A Bendigo Foodshare survey found that per school, on average, 10 to 40 students regularly went without breakfast and five to 20 didn't have lunch.
The survey was distributed to 16 central Victorian schools and completed anonymously.
It found teachers were regularly dipping into their own pockets to buy food for hungry students - costing hundreds of dollars each year.
Bendigo Foodshare operations manager Ray Butler said the findings didn't come as a surprise.
"When I started in October last year, Foodshare had eight schools registered with us but that then started to increase very quickly," he said.
"Schools were coming in for cereal and bread for kids' breakfasts.
"One teacher said, 'I buy food every day'. They were all saying the same thing."
Mr Butler said one teacher told him of a student who hurriedly ate the many pieces of toast the teacher gave him on a Monday morning.
The teacher subsequently discovered the student hadn't eaten anything since the Friday before, when the teacher provided him with lunch.
"It's developing a whole generation of semi-literate people," Mr Butler said.
"If you don't have enough nutrition, your brain can't develop properly and you can't learn."
Foodshare now supplies food to 40 central Victorian schools, the majority in Bendigo.
Many use the bread, fruits and cereals to host breakfast clubs and to have spare food in stock for children who come without lunch.
Campbells Creek and Guildford Primary Schools principal Narissa Leung said teachers were spending money on canned food, bread, fruit and milk.
"We definitely spend money ... that's across all schools.
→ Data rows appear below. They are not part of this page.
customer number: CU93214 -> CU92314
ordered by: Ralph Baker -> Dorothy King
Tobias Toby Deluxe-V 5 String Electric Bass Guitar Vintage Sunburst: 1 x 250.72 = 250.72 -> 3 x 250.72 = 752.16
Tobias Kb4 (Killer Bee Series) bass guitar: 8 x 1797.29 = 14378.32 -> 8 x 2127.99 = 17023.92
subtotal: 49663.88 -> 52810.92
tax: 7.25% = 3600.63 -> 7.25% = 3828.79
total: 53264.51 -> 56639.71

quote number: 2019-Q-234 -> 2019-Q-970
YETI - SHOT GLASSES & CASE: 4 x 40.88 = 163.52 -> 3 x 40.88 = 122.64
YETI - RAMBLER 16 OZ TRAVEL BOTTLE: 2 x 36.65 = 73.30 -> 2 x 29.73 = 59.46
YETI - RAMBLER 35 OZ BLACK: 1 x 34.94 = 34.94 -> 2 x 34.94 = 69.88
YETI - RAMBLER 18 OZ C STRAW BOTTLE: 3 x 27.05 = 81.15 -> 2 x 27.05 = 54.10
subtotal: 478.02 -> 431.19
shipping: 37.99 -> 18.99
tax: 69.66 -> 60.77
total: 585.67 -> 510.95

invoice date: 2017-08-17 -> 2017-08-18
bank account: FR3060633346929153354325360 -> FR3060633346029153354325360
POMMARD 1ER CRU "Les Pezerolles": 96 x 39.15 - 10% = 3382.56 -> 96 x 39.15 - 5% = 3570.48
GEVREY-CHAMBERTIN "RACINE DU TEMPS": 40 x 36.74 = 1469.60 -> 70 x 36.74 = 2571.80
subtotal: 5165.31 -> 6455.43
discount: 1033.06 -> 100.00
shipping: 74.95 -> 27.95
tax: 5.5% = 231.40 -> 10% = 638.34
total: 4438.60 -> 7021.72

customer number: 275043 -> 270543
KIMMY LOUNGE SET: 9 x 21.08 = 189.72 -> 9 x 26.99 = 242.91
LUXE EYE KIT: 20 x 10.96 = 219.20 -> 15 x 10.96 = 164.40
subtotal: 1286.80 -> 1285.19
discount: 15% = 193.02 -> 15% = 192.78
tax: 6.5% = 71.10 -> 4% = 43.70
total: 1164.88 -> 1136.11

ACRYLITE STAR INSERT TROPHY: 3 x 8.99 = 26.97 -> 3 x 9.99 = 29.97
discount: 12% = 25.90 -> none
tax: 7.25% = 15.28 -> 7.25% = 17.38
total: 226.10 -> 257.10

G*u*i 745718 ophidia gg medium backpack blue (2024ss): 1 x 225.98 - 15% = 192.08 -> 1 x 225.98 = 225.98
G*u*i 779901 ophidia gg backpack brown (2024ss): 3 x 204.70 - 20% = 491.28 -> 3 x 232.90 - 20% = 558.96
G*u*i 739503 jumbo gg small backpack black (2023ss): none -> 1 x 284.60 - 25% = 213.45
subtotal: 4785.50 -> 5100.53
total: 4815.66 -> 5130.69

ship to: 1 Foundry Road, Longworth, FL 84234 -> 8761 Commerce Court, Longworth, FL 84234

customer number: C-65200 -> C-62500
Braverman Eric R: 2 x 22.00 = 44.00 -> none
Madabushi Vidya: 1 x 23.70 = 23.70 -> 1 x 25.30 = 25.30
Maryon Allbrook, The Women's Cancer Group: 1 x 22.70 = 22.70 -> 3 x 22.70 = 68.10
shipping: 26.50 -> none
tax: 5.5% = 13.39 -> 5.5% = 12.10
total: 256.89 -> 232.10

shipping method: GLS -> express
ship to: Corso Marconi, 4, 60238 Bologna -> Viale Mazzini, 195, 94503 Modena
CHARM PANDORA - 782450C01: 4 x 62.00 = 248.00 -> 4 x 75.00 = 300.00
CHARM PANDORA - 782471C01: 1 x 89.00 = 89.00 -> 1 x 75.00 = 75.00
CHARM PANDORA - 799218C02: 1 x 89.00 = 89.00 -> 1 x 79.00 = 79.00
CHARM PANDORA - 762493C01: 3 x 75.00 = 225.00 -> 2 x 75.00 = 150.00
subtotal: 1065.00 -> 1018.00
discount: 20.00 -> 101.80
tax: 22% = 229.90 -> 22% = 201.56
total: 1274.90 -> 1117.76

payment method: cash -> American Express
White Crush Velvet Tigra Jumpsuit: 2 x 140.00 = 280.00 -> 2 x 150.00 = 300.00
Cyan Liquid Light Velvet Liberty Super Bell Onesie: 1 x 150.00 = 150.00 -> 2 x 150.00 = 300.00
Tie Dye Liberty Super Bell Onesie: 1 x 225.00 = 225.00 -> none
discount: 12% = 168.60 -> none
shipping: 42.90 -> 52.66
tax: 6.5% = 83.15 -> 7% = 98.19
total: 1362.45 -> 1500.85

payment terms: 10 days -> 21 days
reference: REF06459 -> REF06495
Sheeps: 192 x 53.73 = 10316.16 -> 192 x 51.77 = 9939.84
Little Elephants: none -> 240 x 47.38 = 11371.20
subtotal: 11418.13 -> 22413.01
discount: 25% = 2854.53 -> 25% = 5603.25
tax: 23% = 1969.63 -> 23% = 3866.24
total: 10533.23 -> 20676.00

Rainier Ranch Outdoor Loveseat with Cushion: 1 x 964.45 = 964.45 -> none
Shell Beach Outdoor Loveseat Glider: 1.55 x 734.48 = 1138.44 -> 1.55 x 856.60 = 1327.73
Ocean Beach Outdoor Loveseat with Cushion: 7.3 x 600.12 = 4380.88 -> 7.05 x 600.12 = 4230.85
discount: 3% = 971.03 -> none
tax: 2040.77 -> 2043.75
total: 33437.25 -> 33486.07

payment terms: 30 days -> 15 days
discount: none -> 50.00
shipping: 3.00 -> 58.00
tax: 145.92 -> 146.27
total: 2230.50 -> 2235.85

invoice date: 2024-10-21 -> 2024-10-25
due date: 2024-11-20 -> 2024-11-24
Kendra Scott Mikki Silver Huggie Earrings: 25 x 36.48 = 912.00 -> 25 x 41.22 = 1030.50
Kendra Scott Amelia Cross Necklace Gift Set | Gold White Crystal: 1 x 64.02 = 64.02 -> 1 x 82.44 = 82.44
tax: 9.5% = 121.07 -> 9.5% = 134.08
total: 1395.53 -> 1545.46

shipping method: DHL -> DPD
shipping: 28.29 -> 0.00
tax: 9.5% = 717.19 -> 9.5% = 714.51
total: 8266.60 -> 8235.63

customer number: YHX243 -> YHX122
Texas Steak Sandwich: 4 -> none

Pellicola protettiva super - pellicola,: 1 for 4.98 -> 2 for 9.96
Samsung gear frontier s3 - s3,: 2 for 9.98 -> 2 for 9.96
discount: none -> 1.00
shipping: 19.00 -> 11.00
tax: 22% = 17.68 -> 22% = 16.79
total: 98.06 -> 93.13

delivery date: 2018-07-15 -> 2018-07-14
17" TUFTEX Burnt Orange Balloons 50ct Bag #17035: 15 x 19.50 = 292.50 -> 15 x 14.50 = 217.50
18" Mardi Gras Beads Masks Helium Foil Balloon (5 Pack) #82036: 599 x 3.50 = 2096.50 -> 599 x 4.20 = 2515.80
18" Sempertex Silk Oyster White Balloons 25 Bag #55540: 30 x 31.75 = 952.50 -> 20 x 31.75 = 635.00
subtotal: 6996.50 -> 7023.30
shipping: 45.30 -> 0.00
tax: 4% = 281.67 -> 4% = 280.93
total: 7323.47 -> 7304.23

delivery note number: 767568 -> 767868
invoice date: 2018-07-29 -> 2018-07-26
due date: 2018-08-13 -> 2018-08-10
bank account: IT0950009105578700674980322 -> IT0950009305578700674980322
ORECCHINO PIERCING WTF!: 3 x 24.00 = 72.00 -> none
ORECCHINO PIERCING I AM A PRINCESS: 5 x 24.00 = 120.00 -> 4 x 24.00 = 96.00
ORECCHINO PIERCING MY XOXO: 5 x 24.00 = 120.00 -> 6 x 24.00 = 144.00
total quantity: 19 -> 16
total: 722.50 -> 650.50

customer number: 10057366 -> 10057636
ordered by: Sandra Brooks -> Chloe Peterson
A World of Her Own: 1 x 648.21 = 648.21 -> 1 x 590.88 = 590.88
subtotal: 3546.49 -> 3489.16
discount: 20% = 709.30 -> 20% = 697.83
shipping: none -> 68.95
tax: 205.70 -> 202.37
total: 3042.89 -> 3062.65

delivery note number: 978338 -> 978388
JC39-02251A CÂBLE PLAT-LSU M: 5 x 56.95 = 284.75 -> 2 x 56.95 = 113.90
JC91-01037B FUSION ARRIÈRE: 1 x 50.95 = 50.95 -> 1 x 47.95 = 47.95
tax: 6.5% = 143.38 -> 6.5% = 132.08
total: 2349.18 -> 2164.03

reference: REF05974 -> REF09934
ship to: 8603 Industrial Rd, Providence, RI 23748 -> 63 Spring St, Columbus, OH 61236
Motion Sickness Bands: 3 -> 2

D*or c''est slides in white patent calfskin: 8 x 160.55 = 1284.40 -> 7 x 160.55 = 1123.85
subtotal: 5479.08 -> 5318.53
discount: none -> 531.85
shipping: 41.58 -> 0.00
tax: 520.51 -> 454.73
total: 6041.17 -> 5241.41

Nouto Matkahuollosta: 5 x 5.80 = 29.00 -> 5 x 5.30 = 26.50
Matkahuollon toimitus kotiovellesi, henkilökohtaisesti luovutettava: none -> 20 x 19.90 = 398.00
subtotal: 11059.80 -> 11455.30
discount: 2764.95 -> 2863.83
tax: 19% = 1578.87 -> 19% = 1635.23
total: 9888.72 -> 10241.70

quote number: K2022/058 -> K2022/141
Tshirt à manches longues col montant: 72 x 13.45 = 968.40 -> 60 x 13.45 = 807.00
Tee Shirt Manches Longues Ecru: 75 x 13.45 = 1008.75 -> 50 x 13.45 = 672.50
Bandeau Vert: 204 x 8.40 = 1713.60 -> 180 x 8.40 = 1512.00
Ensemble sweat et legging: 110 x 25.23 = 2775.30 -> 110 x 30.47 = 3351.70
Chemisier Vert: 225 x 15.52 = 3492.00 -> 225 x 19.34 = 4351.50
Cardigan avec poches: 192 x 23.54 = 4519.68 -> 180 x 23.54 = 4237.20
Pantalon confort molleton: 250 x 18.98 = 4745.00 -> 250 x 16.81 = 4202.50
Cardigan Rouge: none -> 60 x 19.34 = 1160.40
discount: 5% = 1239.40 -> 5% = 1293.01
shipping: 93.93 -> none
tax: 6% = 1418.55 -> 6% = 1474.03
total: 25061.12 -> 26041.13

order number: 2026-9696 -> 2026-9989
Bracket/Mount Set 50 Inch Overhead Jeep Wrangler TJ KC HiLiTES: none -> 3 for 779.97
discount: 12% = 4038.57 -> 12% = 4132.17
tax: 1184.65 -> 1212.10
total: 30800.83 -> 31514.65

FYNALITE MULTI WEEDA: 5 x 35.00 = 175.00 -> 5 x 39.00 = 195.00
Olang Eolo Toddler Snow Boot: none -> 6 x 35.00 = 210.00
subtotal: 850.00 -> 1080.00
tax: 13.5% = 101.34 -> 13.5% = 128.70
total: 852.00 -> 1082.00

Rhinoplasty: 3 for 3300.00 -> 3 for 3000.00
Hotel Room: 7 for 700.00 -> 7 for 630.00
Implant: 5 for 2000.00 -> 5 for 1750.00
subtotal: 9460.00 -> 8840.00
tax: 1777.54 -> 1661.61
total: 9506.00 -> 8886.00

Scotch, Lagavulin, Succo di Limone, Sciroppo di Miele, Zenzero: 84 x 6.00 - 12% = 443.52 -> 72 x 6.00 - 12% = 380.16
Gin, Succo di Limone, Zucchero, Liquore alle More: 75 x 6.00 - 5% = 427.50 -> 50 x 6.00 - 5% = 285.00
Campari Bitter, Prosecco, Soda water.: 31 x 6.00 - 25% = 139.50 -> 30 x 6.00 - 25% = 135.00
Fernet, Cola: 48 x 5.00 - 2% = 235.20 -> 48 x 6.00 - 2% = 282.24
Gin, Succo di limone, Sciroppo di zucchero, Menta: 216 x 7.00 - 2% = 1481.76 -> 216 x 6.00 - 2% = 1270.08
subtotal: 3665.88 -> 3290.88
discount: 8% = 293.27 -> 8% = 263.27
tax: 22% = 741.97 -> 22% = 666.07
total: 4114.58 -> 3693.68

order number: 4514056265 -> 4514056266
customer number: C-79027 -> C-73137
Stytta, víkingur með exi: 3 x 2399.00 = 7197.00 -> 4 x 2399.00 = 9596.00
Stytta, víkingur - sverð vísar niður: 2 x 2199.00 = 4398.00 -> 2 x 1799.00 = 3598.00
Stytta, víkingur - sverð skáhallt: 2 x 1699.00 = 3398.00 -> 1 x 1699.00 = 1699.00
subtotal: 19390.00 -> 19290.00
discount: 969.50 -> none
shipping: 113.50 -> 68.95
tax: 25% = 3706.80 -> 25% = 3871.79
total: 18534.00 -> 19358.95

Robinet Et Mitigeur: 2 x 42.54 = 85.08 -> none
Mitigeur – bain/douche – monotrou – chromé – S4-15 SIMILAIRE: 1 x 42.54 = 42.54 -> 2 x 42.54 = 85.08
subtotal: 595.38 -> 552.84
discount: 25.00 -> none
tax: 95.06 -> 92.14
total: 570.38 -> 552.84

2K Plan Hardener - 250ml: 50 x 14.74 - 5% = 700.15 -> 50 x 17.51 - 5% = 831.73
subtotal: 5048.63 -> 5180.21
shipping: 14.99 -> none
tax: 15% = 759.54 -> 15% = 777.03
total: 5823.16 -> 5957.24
That's common in all schools to take extra food because kids come to school with no food," she said.
She said her schools started getting supplies from Foodshare at the start of the year, allowing them to start a breakfast club.
"It's been a really positive thing for our community," she said.
"For us the breakfast club is about encouraging kids to come to school and make sure they get there before it starts."
She said her school had high rates of absenteeism, which the community was trying to improve.
She said the breakfast club program had been a tremendous success, with as many as 30 students at Campbells Creek primary - population 115 - attending the club each day.
"The food they provide us with - like yoghurt - are things (students) wouldn't necessarily have access to at home," she said.
She said while most food was now provided to her schools by Foodshare, teachers continued to spend their own money when supplies ran out.
“At the start of the year you spend $200 to get your classroom looking nice," she said.
"When kids run out of books you buy more … that’s just normal.
“Things have changed.”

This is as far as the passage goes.